К этому времени он уже был абсолютно подготовлен к любому диспуту с юдофобами на своем курсе. В его распоряжении были убедительнейшие аргументы как из области теологии, так и из области философии и истории. Но как раз тут-то и обнаружилось нечто удивительное: Юрику стало неинтересно полемизировать с юдофобами. Бездна их невежества и слепой ненависти оказалась столь очевидно и головокружительно бездонна, экзистенциальна, бессмысленна и смрадна; так отвратительно было ему вновь заглядывать в нее и тратить драгоценные силы души на безрезультатные усилия ее засыпать, что ничего, кроме желания отшатнуться от этой затхлой бездны, — и подальше! — Юрий Баранов уже не испытывал.
Он повернул в другую сторону и пошел, пошел, не оглядываясь, не оборачиваясь на недоуменно-горестные оклики семьи, все прибавляя и прибавляя шагу на этом пути…
Весной, в пасмурный московский, принакрытый ватными облаками день, на обеденном столе в квартире Пети Кравцова специально приехавший из Вильнюса раввин Иешуа Пархомовский произвел над Юриком священный обряд обрезания крайней плоти. Отныне сын Божий Юрий Баранов был введен в лоно Авраама и наречен именем Ури Бар-Ханина.
В тот день Юрик чуть не погиб от кровотечения.
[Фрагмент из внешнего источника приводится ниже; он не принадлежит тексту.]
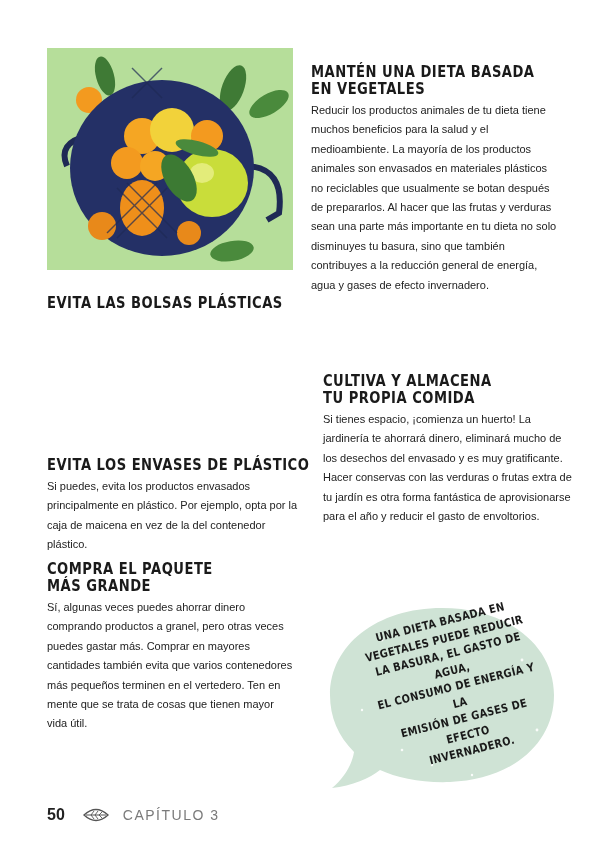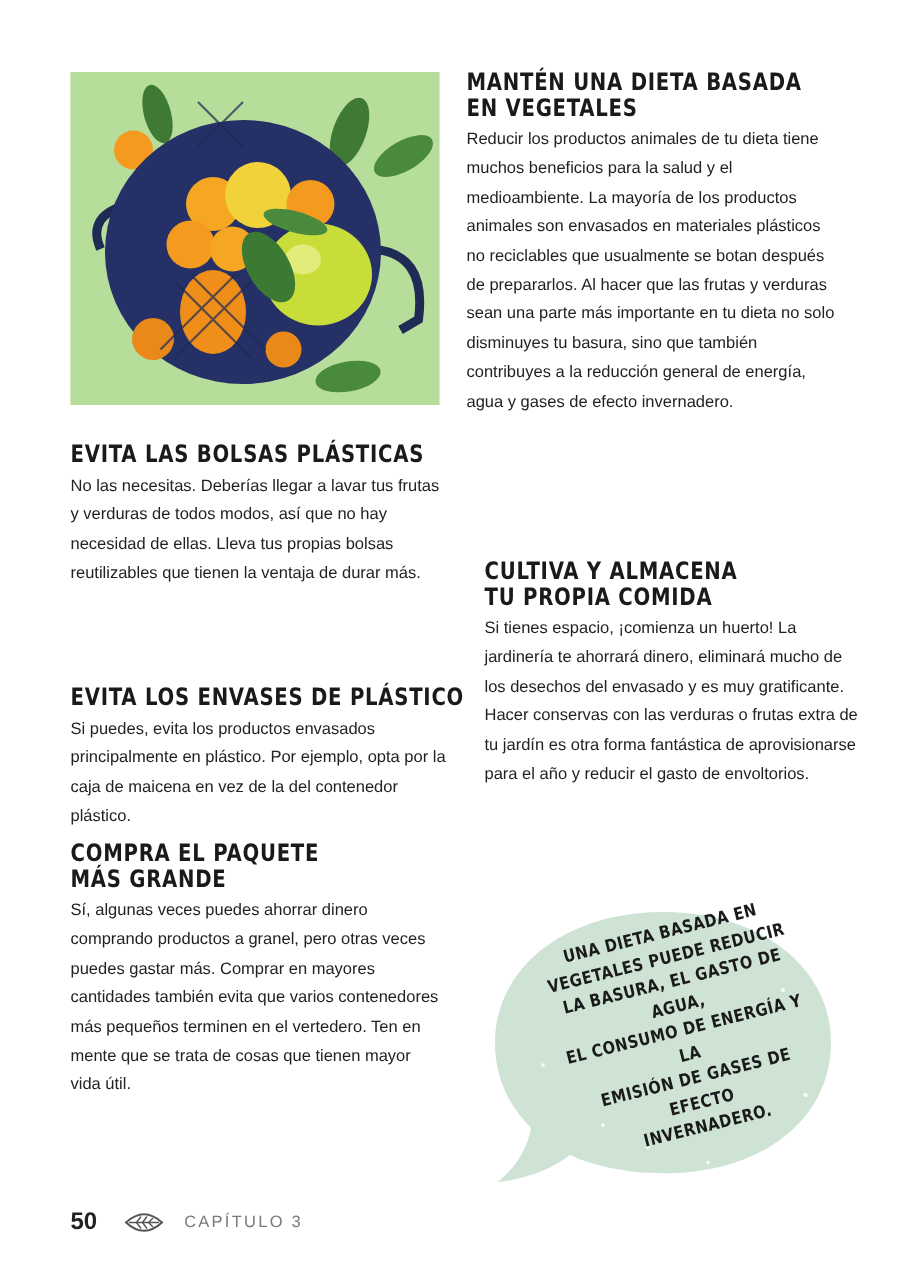--- a/index.html
+++ b/index.html
@@ -90,7 +90,7 @@
   <p class="body-text">Sí, algunas veces puedes ahorrar dinero comprando productos a granel, pero otras veces puedes gastar más. Comprar en mayores cantidades también evita que varios contenedores más pequeños terminen en el vertedero. Ten en mente que se trata de cosas que tienen mayor vida útil.</p>
 </div>
 
-<div class="block" style="left:311px; top:46px; width:248px;">
+<div class="block" style="left:311px; top:63px; width:248px;">
   <h2 class="heading">
     <span>MANTÉN UNA DIETA BASADA</span><br>
     <span>EN VEGETALES</span>

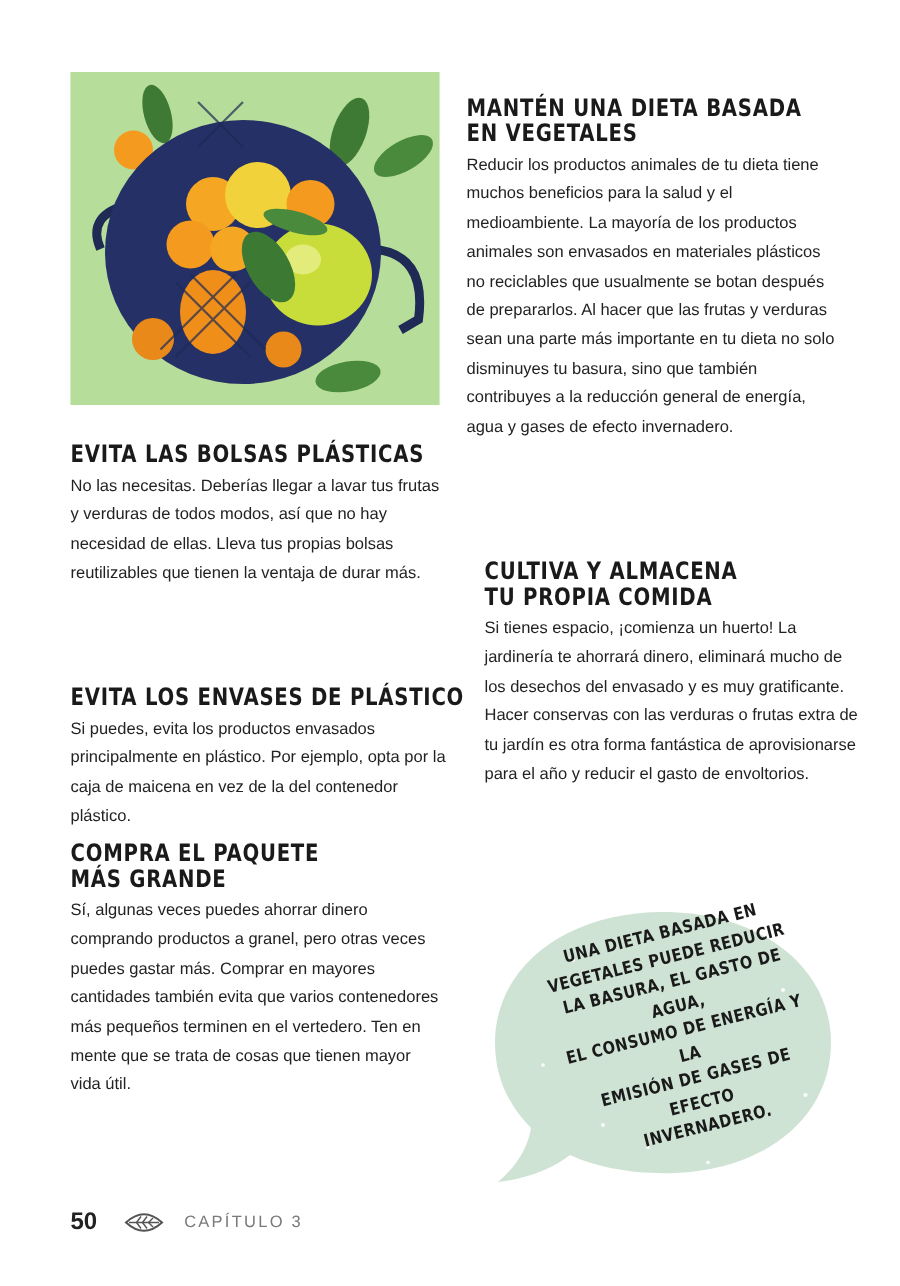--- a/index.html
+++ b/index.html
@@ -72,7 +72,6 @@
   <h2 class="heading">
     <span>EVITA LAS BOLSAS PLÁSTICAS</span>
   </h2>
-  <p class="body-text">No las necesitas. Deberías llegar a lavar tus frutas y verduras de todos modos, así que no hay necesidad de ellas. Lleva tus propias bolsas reutilizables que tienen la ventaja de durar más.</p>
 </div>
 
 <div class="block" style="left:47px; top:456px; width:252px;">

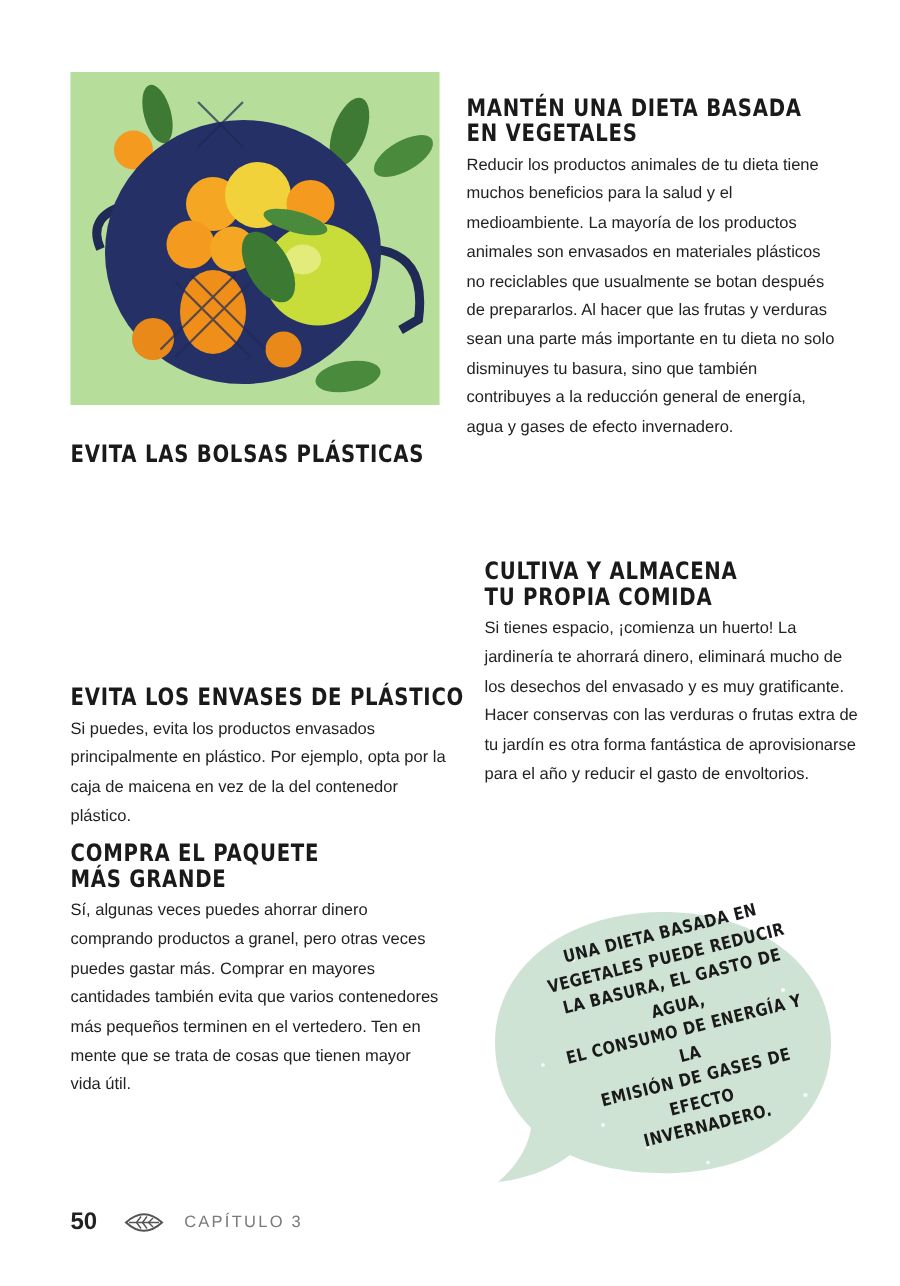--- a/index.html
+++ b/index.html
@@ -22,7 +22,7 @@
   .bubble-line { display:block; transform:scaleX(0.85); }
   #footer { position:absolute; left:47px; top:806px; display:flex; align-items:center; }
   .page-num { font-weight:bold; font-size:16px; color:#222; }
-  .chapter { font-size:11px; letter-spacing:1.5px; color:#7a7a7a; margin-left:14px; }
+  .chapter { font-size:14px; letter-spacing:1.5px; color:#7a7a7a; margin-left:14px; }
   .leaf { margin-left:18px; }
 </style>
 </head>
Его еврейство досталось ему такими тяжкими страданиями, что с тех пор каждый год он отмечал этот день суточным постом.
Когда умерла Борина бабушка, Юрик распорядился всем сам и сам читал по покойной кадиш, к потрясению кладбищенских нищих — богатых старых евреев, промышляющих чтением молитв. Со священным ужасом взирали они «на этого гоя», распевно и быстро выводящего на древнееврейском: «Да возвысится и освятится Его великое имя в мире, сотворенном по воле Его; и да установит Он царскую власть свою; и да взрастит Он спасение; и да приблизит Он приход Машиаха своего. Амен!..»
Бедная старушка, давно смирившаяся с тем, что вместо Песаха последние лет семьдесят отмечала со всей страной Международный День трудящихся, и мечтать не могла, что ее похоронят по-человечески.
Когда по закону миновали традиционные «шлошим» — тридцать дней после бабушкиной смерти, Ури Бар-Ханина попросил Зиночку быть его женой.
И вот тут Боря встал на дыбы.
Ни в коем случае, орал он, только через мой труп! Ты сошла с ума, кричал он сестре, ты что, не видишь, что это — религиозный фанатик? Он заставит тебя ходить в микву и рожать одного за другим!
Да, сказал на это Юрик, в еврейской семье должно быть много детей.
Ты запутаешься в этой идиотской кошерной посуде, взывал к сестре безутешный Боря, ты не сможешь куска ветчины на хлеб положить!